And some people do that. Do you? They assert that there is no such thing as consciousness, or a mind, or subjective experience. These are not even illusions, for that would imply an experiencer of the illusion, and there is no experience. For such people, all talk of these things is simply a mistake. If you are one of these people, then I don't think the conversation can proceed any further. From my point of view you would be a blind man denying the existence and even the idea of sight.
Or perhaps you grant consciousness the ability to observe, but not to do? In imagination you grant the thermostat the ability to perceive, but not to do, supposing that the latter would require the nonexistent magic called "libertarian free will". But epiphenomenal consciousness is as incoherent a notion as p-zombies. How can a thing exist that has no effect on any physical object, yet we talk about it (which is a physical action)?
I'm just guessing at your views here.
So does the delta between goal and perception cause the action directly?
For the thermostat (assuming the bimetallic strip type), the reference is the position of a pair of contacts either side of the strip, the temperature causes the curvature of the strip, which makes or breaks the contacts, which turns the heating on or off. This is all physically well understood. There is nothing problematic here.

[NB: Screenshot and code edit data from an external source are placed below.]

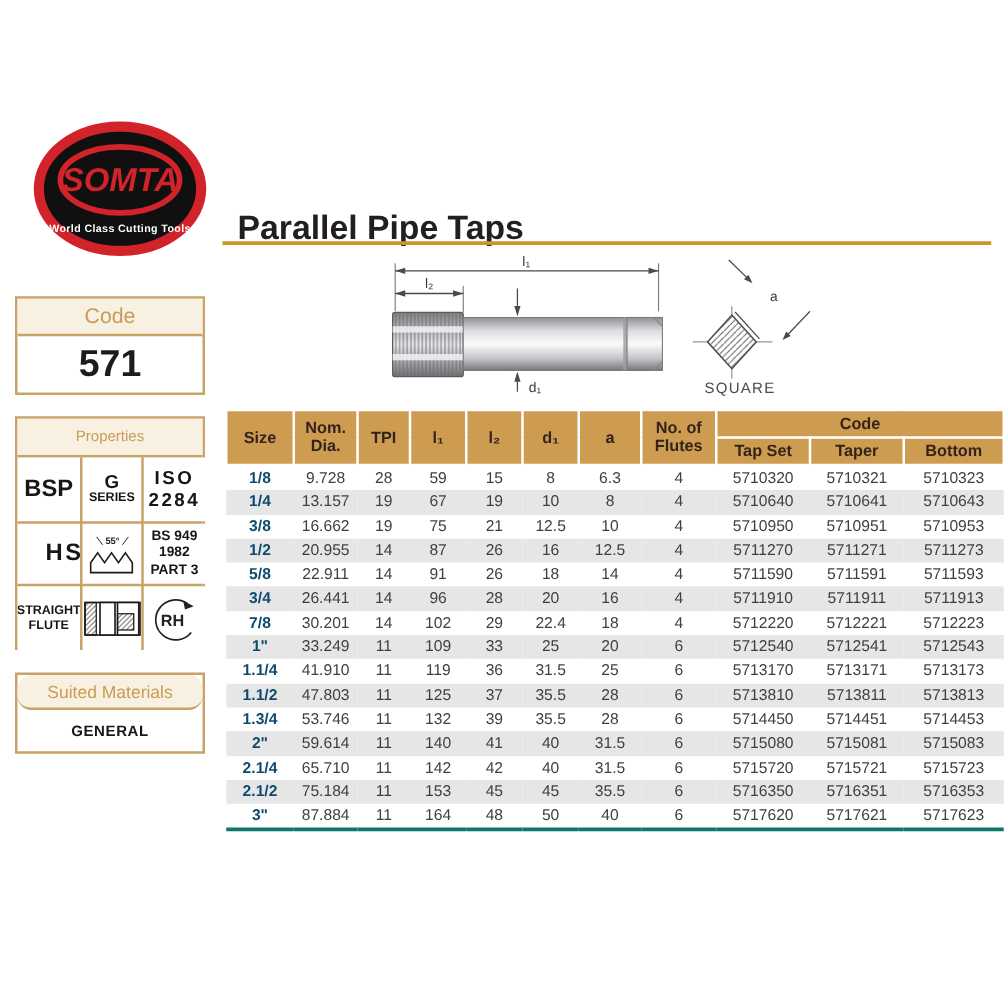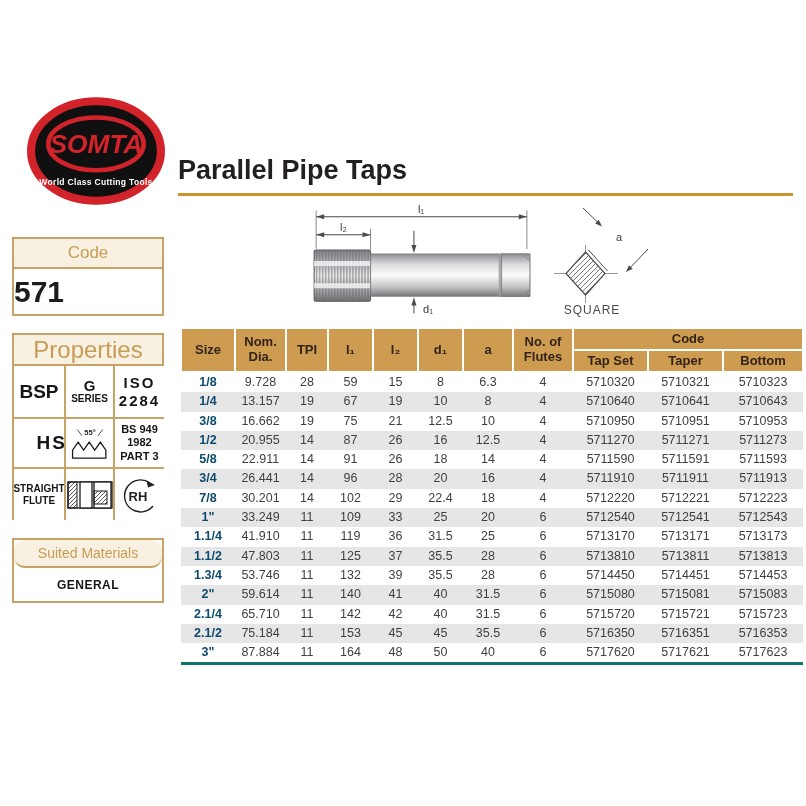"Parallel Pipe Taps" .title { margin: 0 -> 12px }
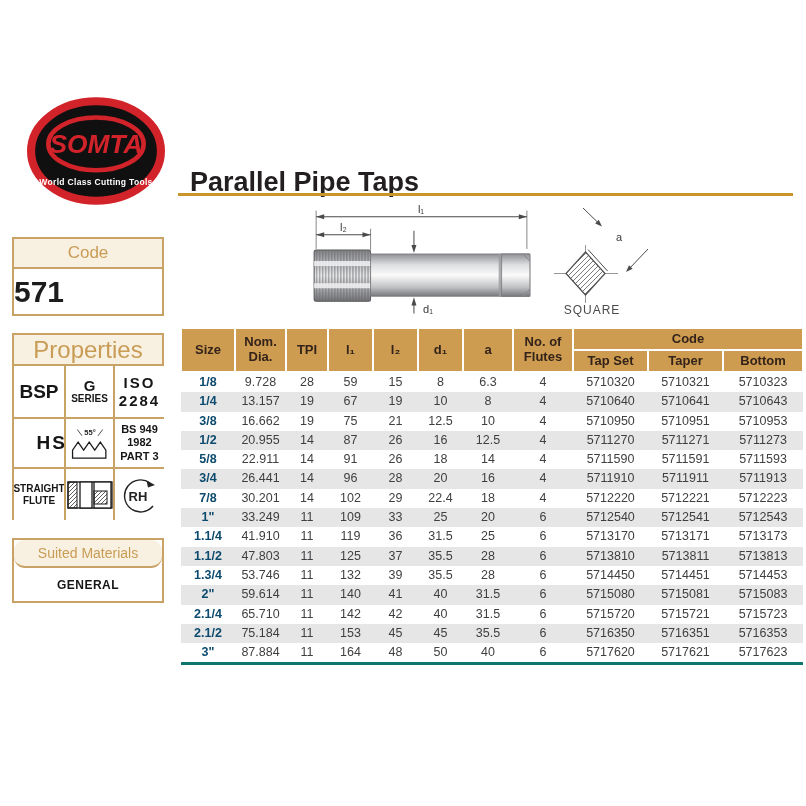"571" .code-value { text-align: none -> center }
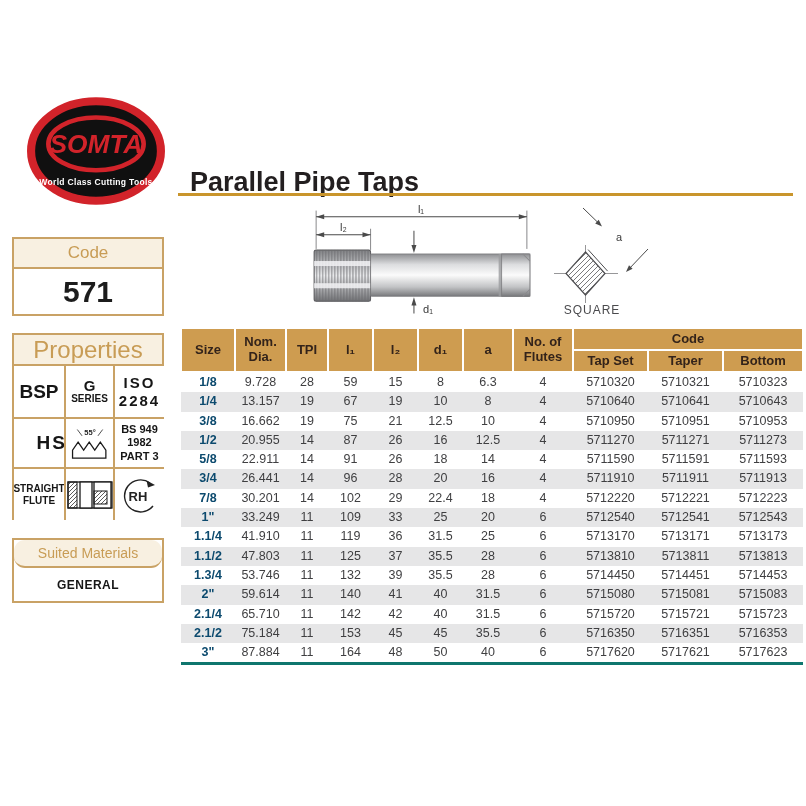"Properties" .props-box .box-header { font-size: 24px -> 12px }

For me acting as the thermostat, I perceive the delta, and act accordingly. I don't see anything problematic here either. The sage is not above causation, nor subject to causation, but one with causation. As are we all, whether we are sages or not.
A postscript on the Hard Problem.
In the background there is the Hard Problem of Consciousness, which no-one has a solution for, nor has even yet imagined what a solution could possibly look like. But all too often people respond to this enigma by arguing, only magic could cross the divide, magic does not exist, therefore consciousness does not exist. But the limits of what I understand are not the limits of the world.
I don't think thermostat consciousness would require homunculi any more than human consciousness does but I think it was a mistake on my part to use the word consciousness as it inevitably complicates things rather than simplifying them (although FWIW I do agree that consciousness exists and is not an epiphenomenon).
For the thermostat (assuming the bimetallic strip type), the reference is the position of a pair of contacts either side of the strip, the temperature causes the curvature of the strip, which makes or breaks the contacts, which turns the heating on or off. This is all physically well understood. There is nothing problematic here.
For me acting as the thermostat, I perceive the delta, and act accordingly. I don't see anything problematic here either. The sage is not above causation, nor subject to causation, but one with causation. As are we all, whether we are sages or not.
The thermostat too is one with causation. The thermostat acts in exactly the same way as you do. I is possibly even already conscious (I had completely forgotten this was an established debate and its absolutely not a crux for me). You are much more complex that a thermostat.
I think there is something a bit misleading about your example of a person regulating temperature in their house manually. The fact that you can consciously implement the control algorithm does not tell us anything about your cognition or even your decision making process since you can also implement pretty much any other algorithm (you are more or less turing complete subject to finiteness etc.). PCT is a theory of cognition, not simply of decision making.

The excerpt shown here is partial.